Test phase

After you have incorporated the results of the “Wizard of Oz” testing, you will want to code and test a working prototype of the application. During this phase, be sure to analyze the behavior of both new and, if applicable, expert users.

Identifying recognition problems

As you proceed with the Test phase, note any consistent recognition problems.
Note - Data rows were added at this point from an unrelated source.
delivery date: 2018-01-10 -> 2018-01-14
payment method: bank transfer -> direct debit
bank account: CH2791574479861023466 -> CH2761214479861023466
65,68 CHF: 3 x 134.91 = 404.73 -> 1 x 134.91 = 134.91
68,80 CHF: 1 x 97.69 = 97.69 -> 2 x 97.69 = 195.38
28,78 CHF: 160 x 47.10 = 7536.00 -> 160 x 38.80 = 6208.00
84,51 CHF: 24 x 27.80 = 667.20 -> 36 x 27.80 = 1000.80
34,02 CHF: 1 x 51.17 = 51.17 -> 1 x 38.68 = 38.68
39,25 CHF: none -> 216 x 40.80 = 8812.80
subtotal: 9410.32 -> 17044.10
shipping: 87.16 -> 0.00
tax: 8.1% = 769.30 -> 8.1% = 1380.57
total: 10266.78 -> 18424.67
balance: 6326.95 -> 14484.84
The most common cause of recognition problems is acoustic confusability among the currently active phrases. For example, both Madison and Addison are US airports. Thus, these potential user inputs to a travel application are highly confusable:

`User:`	`Flying from Madison`
`User:`	`Flying from Addison`

Sometimes there is nothing you can do when this happens. Other times you can try to correct the problem by:

Using a synonym for one of the terms. For example, if the system is confusing “no” and “new,” you might be able to replace “new” with “recent,” depending on the application's context.
Adding a word to one or more of the choices. For the Madison/Addison airport confusion, you could make states optional in the grammar for most cities, but require the state for low-traffic airports that have acoustic confusability with higher-traffic airports.
Plan for disambiguation by writing code that includes or accesses data about typical acoustic confusions. For example:

`System:`	`Flying from?`
`User:`	`Los Angeles <not flagged as confusable>`
`System:`	`Flying to?`
`User:`	`Newark <flagged as confusable with New York>`
`System:`	`Newark, New Jersey or New York, New York?`
`User:`	`Newark, New Jersey`

Identifying any user interface breakdowns

The Test phase is also where you will identify potential user interface breakdowns. Some factors you may want to analyze include:

Percentage of users who did not successfully complete your test scenarios
Percentage of users who transferred to a human operator, when this was not the desired outcome
Points in the application where users experienced the most difficulty
Unexpected user behaviors
Effectiveness of error recovery mechanisms
Time to complete typical transactions
Self-reported level of user satisfaction

The first round of user testing typically reveals places where the system's response needs to be rephrased to improve usability. For this reason, system prompts and other messages should be left flexible for as long as possible, at least until after the first round of user testing.